Brecon and Radnorshire MP Jane Dodds has defended not backing a motion to protect the NHS from privatisation.

The Welsh Liberal Democrat Leader said that it was not simply about preventing privatisation but about the "ideological restructuring of our health services".

Labour's parliamentary candidate for Brecon and Radnorshire, Tom Davies, had criticised her for abstaining on the vote. He said that it proves that she "can’t be trusted with our NHS".

In the vote, which took place on Wednesday, October 24, all 19 Liberal Democrat MPs abstained. Labour was joined by the SNP, Plaid Cymru and the Green Party in backing the move, but the Conservatives voted against it and the bid lost by 310 votes to 282 votes.

The motion put forward by the Labour Party was to add to the Queen's Speech that the Health and Social Care Act 2012 should be abolished to "restore a publicly provided and administered National Health Service".

However, it is not the case that abolishing the act would in itself stop all privatisation of the NHS, and even if it did pass, the government would not have been required to scrap it.

Health is also devolved in Wales: politicians in the Welsh Assembly and not in Westminster decide how the NHS is run.
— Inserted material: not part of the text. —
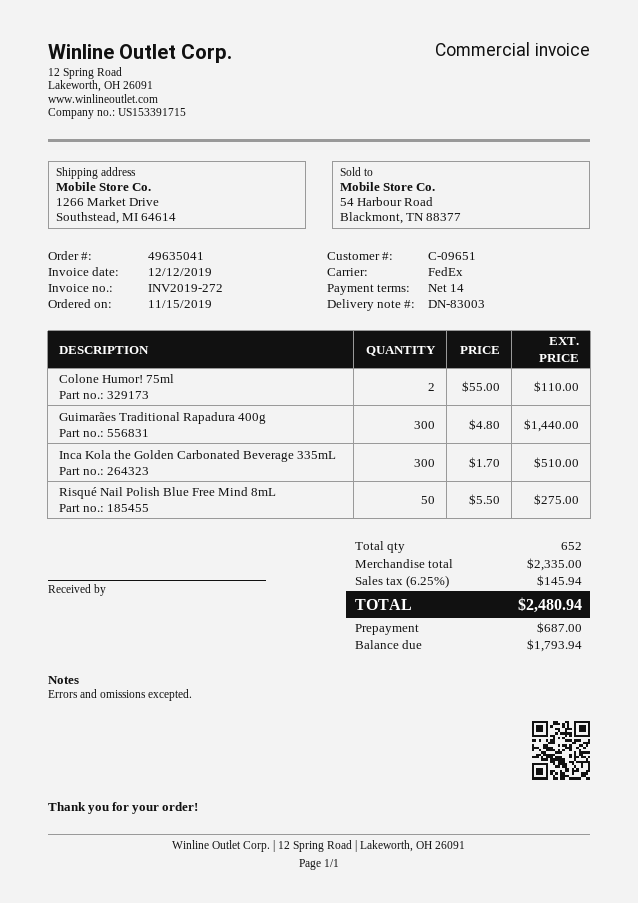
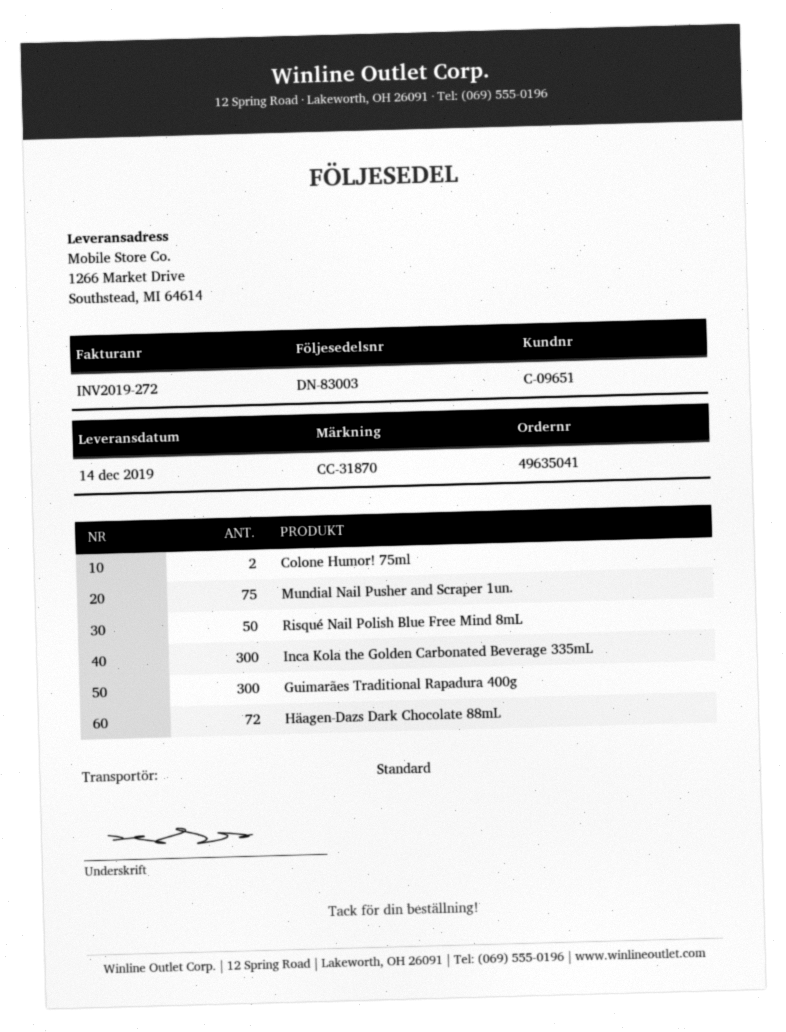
shipping method: FedEx -> standard
Mundial Nail Pusher and Scraper 1un.: none -> 75
Häagen-Dazs Dark Chocolate 88mL: none -> 72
However, people in Powys access services across the border and some provisions in the 2012 act are relevant to Wales.

The Queen's Speech is written by the Government and lists the legislation which the government plans to introduce to parliament.

Ms Dodds said: "If the vote had been on a simple motion opposing the privatisation of the NHS, I would have supported it. However, the main thrust of Labour's motion was a bid to repeal the Health and Social Care Act 2012, without a recommendation on what should replace it. This is why my Liberal Democrat colleagues and I abstained.

"Repealing the Health and Social Care Act would be deeply disruptive for NHS staff and patients, and it would cost the taxpayer billions. This money should be spent on reducing waiting times and improving our struggling mental health services, not on Jeremy Corbyn’s ideological reorganisation.

"Our NHS is incredibly important, and at a time when our health service is under massive threat from Brexit it is important that political parties act with great care."